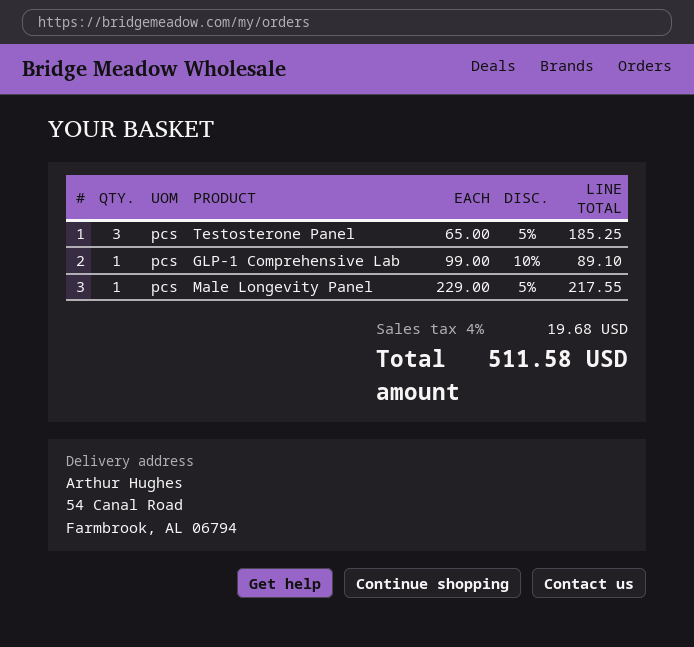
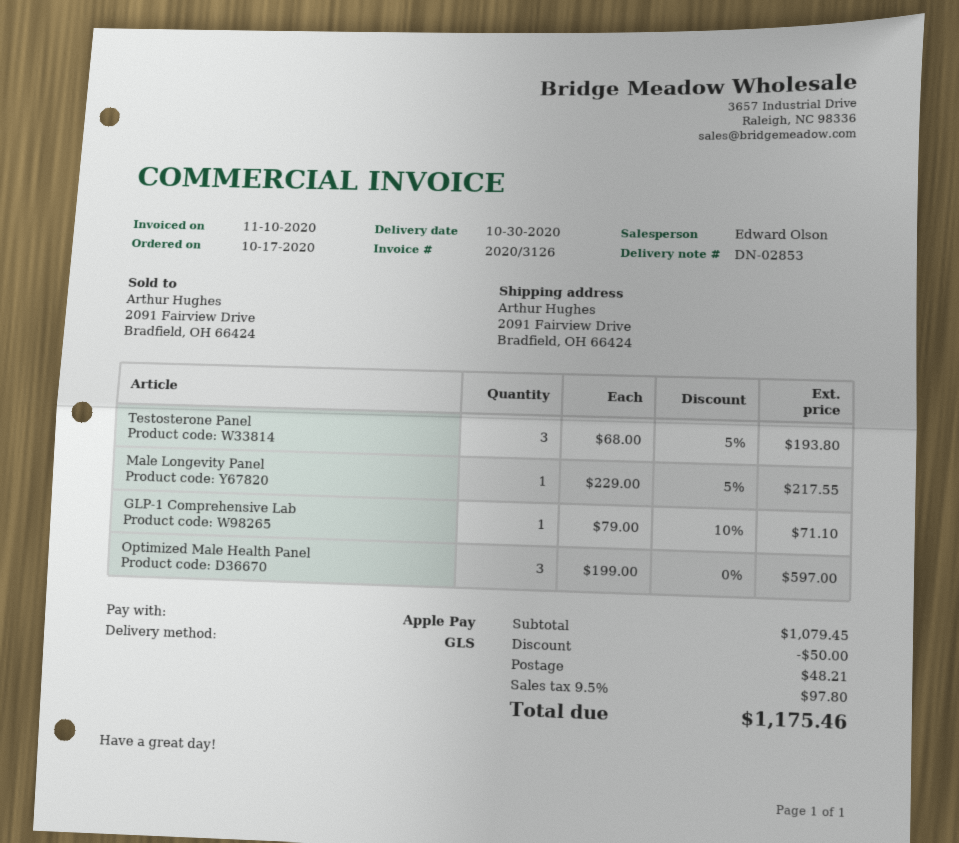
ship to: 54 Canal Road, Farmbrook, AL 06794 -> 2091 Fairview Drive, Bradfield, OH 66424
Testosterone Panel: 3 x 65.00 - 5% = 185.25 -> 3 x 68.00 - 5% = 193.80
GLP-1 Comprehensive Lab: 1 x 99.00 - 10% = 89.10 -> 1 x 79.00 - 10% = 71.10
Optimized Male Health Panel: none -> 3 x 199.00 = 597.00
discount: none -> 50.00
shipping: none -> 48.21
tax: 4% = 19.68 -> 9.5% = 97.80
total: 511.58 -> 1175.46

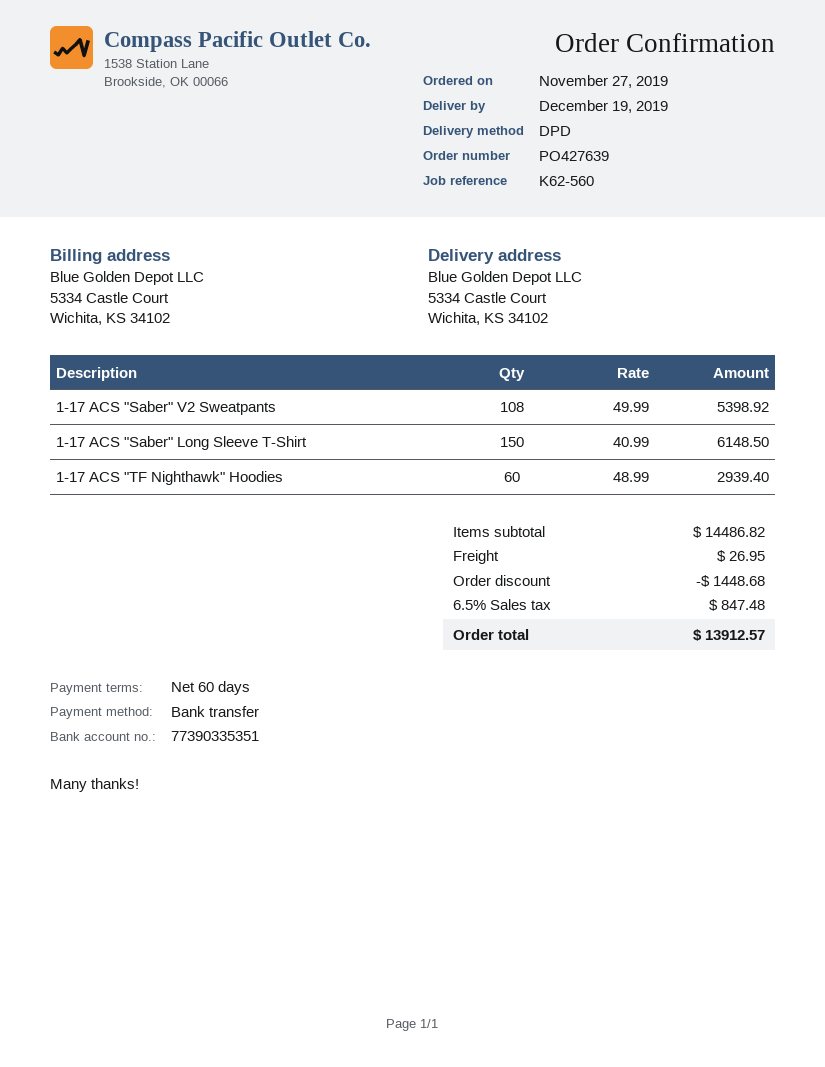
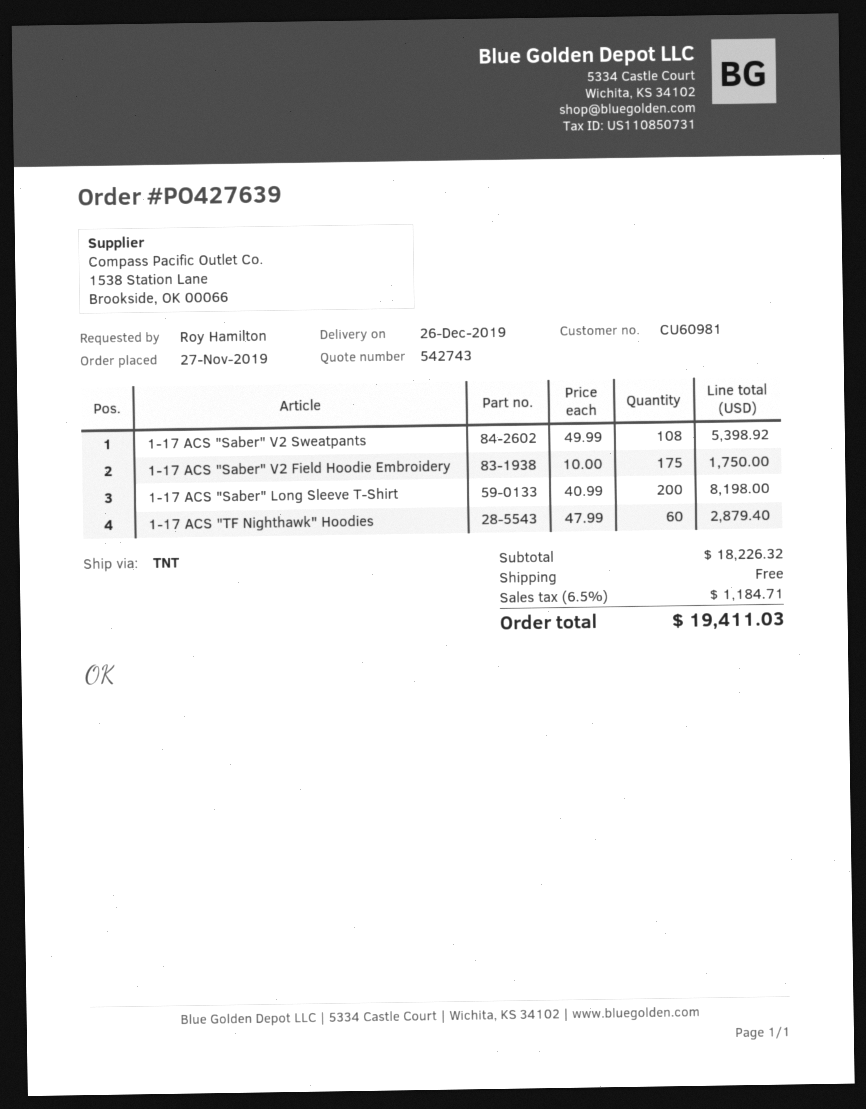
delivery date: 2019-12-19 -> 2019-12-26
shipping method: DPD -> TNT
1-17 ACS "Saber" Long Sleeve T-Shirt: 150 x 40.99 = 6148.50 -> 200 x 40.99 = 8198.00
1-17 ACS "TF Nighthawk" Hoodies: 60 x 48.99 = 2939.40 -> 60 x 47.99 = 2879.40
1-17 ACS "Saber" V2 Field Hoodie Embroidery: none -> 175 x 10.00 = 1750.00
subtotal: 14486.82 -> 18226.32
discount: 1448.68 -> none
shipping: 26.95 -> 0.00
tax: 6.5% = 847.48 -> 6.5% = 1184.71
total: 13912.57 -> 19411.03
◇ ◇ ◇
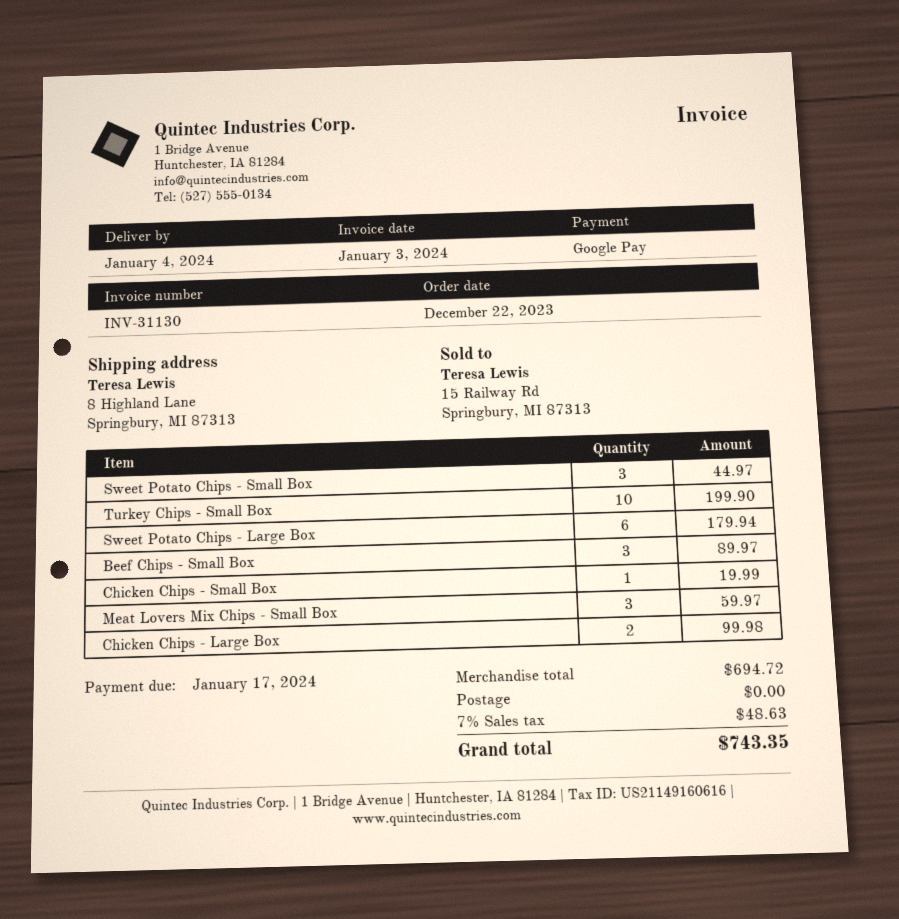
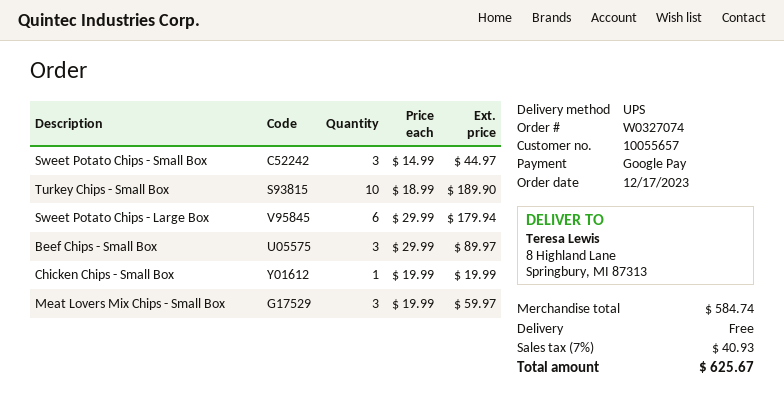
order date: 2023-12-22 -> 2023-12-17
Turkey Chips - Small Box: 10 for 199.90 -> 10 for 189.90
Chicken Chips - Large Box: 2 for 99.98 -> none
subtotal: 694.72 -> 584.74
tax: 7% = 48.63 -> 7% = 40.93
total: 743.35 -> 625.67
◇ ◇ ◇
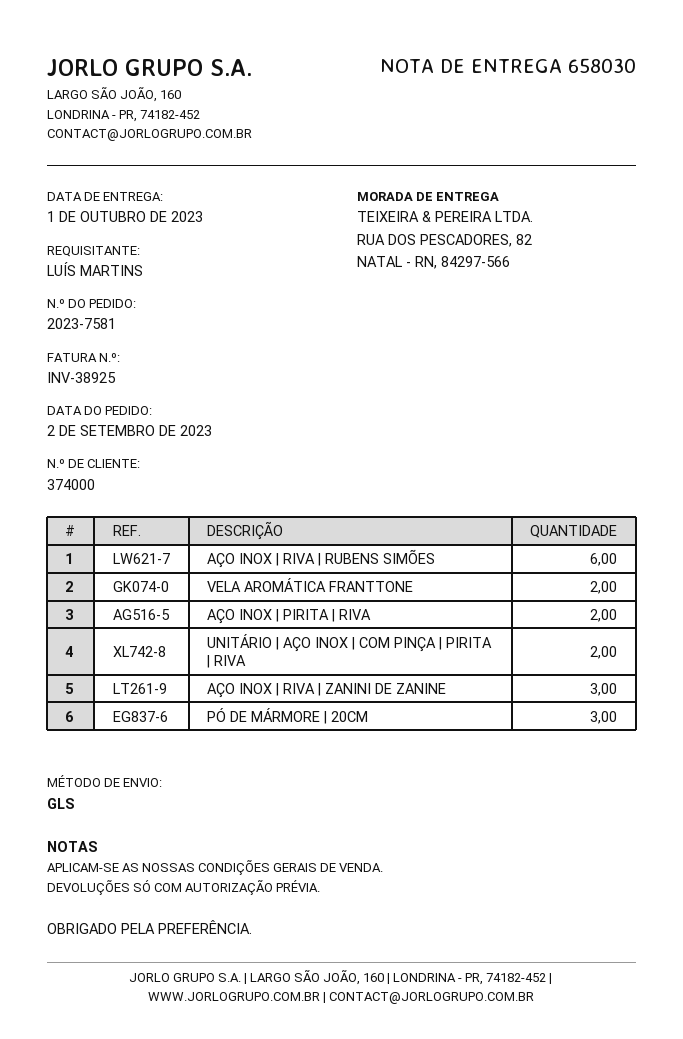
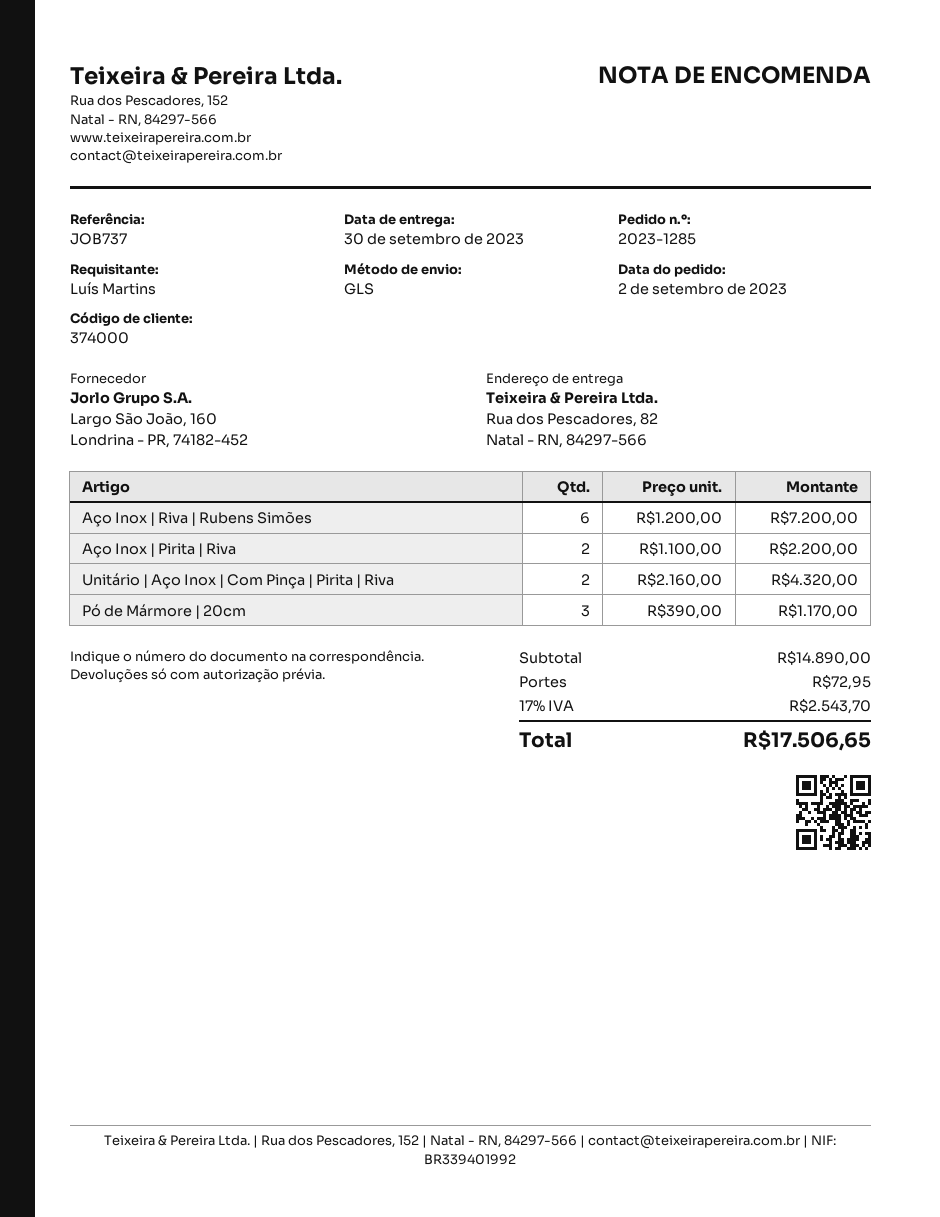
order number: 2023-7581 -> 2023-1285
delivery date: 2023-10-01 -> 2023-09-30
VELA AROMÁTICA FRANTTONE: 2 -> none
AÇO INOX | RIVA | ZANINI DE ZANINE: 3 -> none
◇ ◇ ◇
## Task item
Your answer must be the lines above from the one containing "Chicken Chips - Large" to the one containing "total: 743.35 -> 625.67", both included, restated word for word.

## Expected output
Chicken Chips - Large Box: 2 for 99.98 -> none
subtotal: 694.72 -> 584.74
tax: 7% = 48.63 -> 7% = 40.93
total: 743.35 -> 625.67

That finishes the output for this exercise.